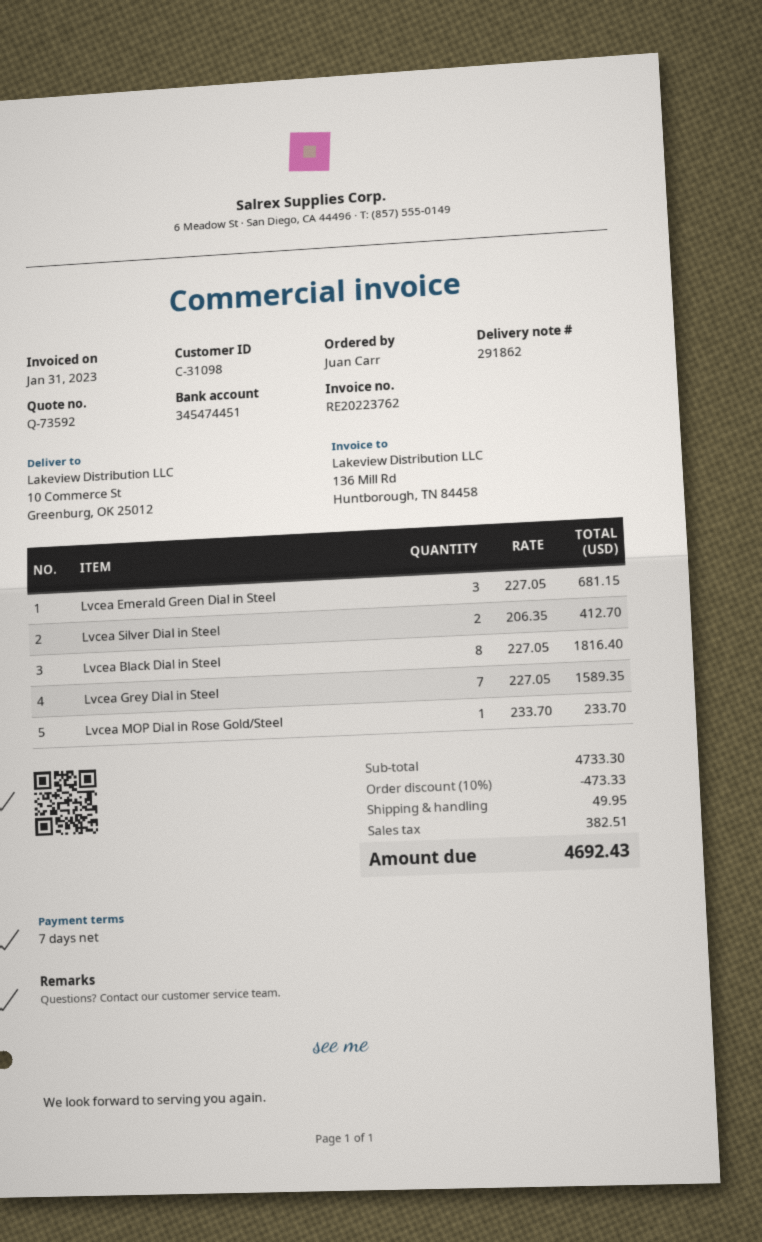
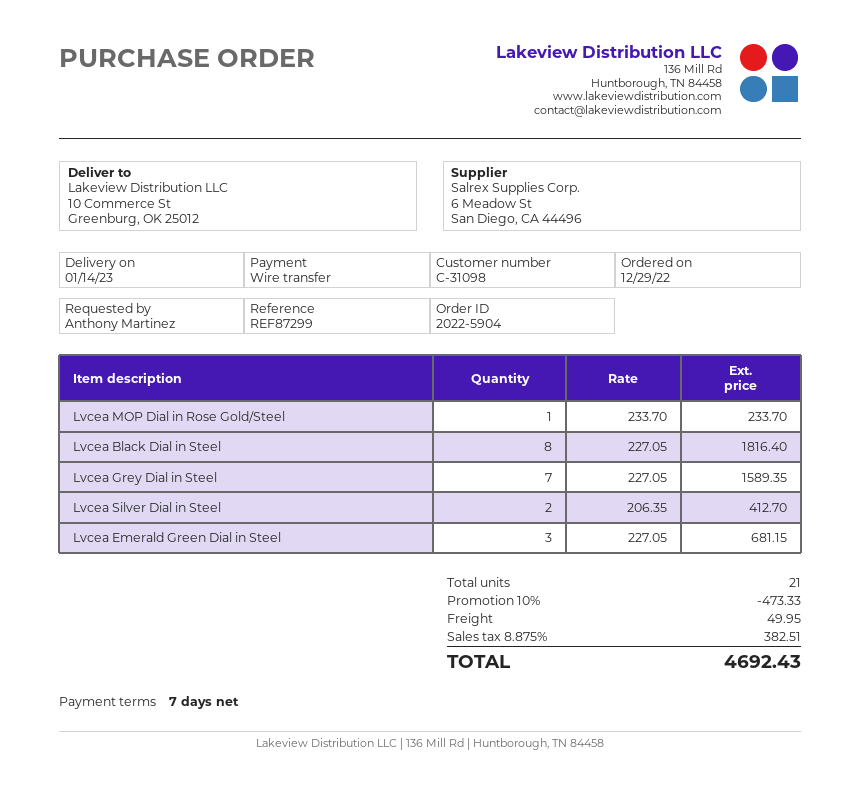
ordered by: Juan Carr -> Anthony Martinez

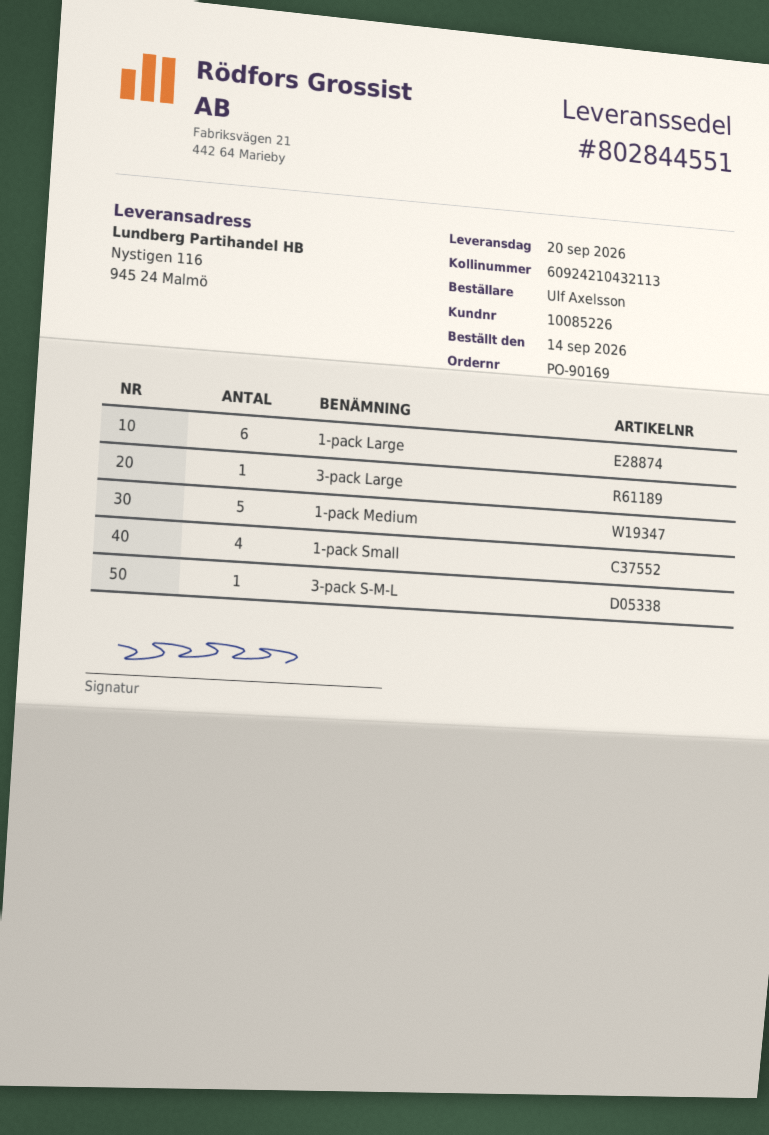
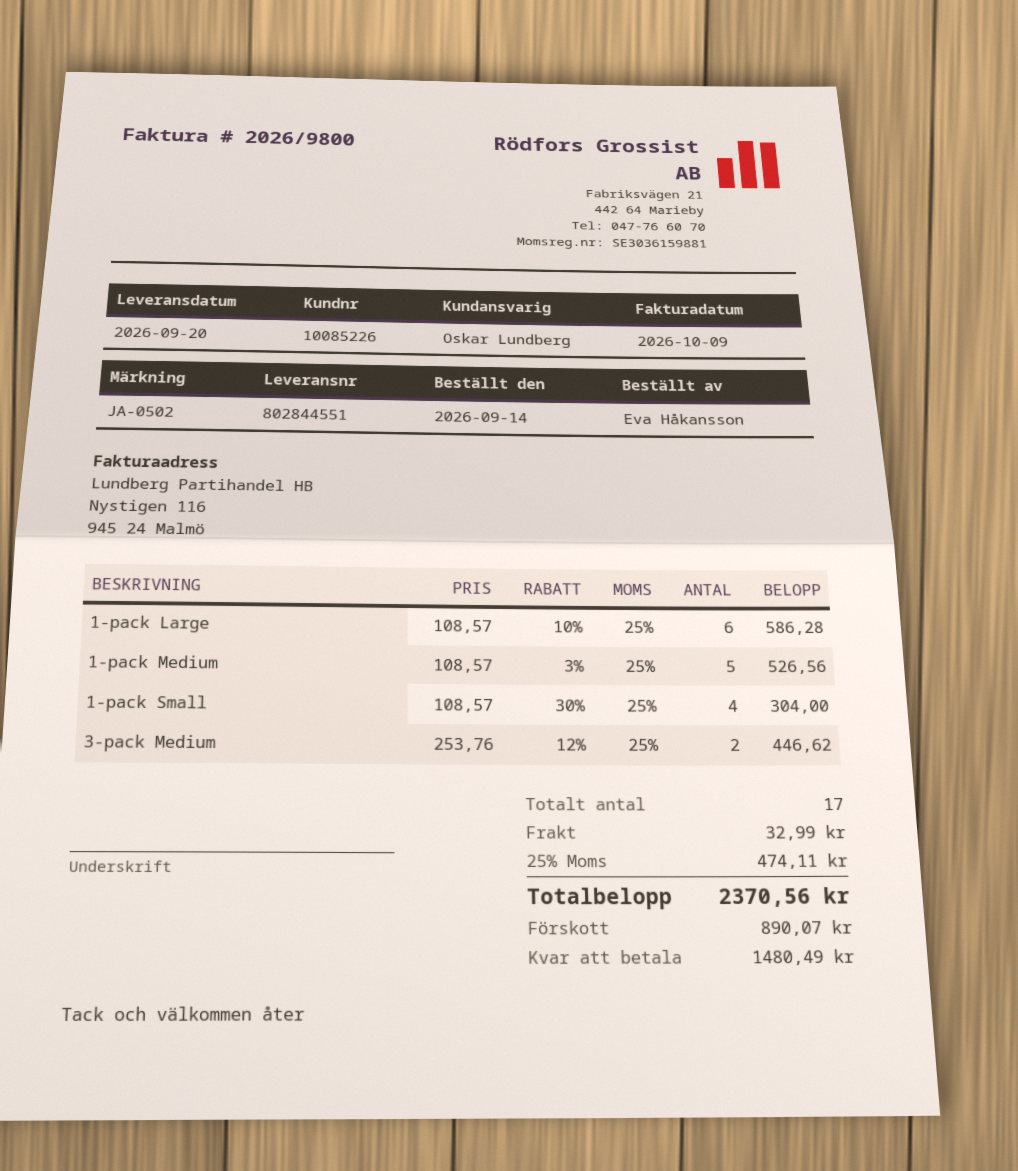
ordered by: Ulf Axelsson -> Eva Håkansson
3-pack Large: 1 -> none
3-pack S-M-L: 1 -> none
3-pack Medium: none -> 2

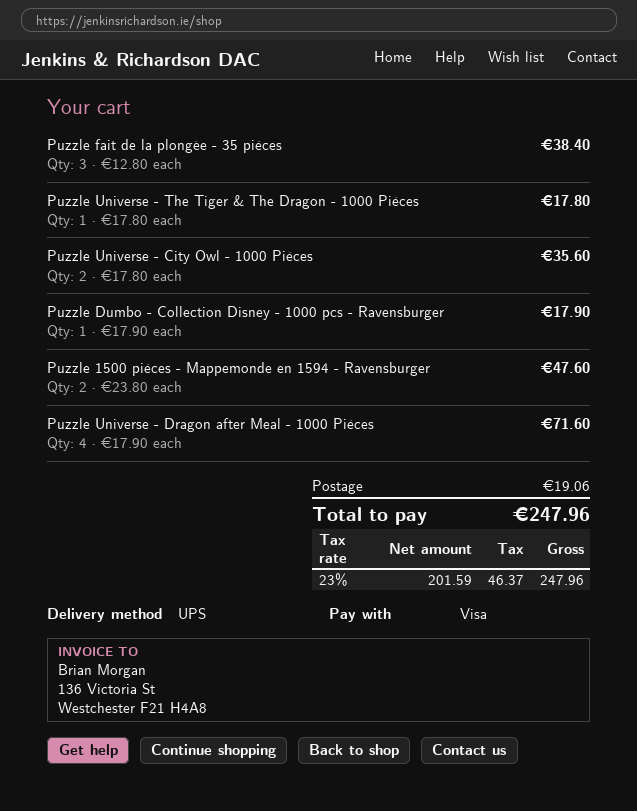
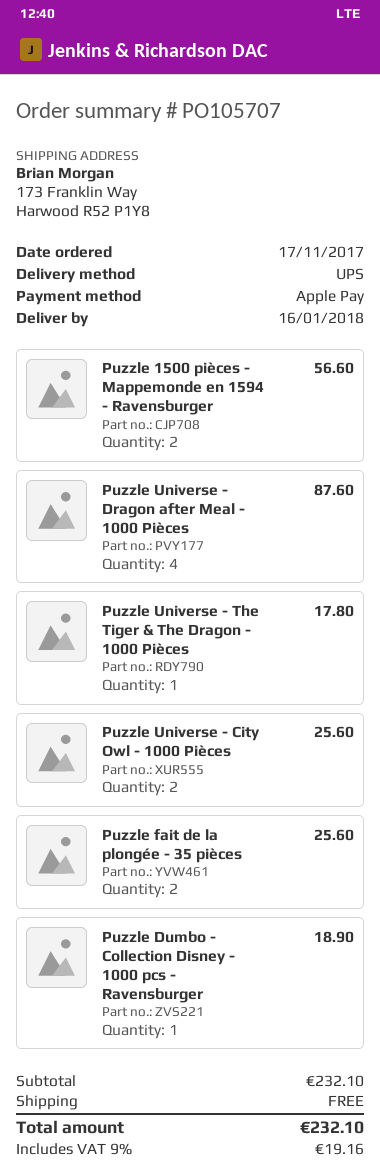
payment method: Visa -> Apple Pay
Puzzle fait de la plongée - 35 pièces: 3 for 38.40 -> 2 for 25.60
Puzzle Universe - City Owl - 1000 Pièces: 2 for 35.60 -> 2 for 25.60
Puzzle Dumbo - Collection Disney - 1000 pcs - Ravensburger: 1 for 17.90 -> 1 for 18.90
Puzzle 1500 pièces - Mappemonde en 1594 - Ravensburger: 2 for 47.60 -> 2 for 56.60
Puzzle Universe - Dragon after Meal - 1000 Pièces: 4 for 71.60 -> 4 for 87.60
shipping: 19.06 -> 0.00
tax: 23% = 46.37 -> 9% = 19.16
total: 247.96 -> 232.10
_ _ _ _ _ _ _
Problem to solve ▸ Count how many lines above carry the word "Universe". Only the number is required.

Written response ▸ 2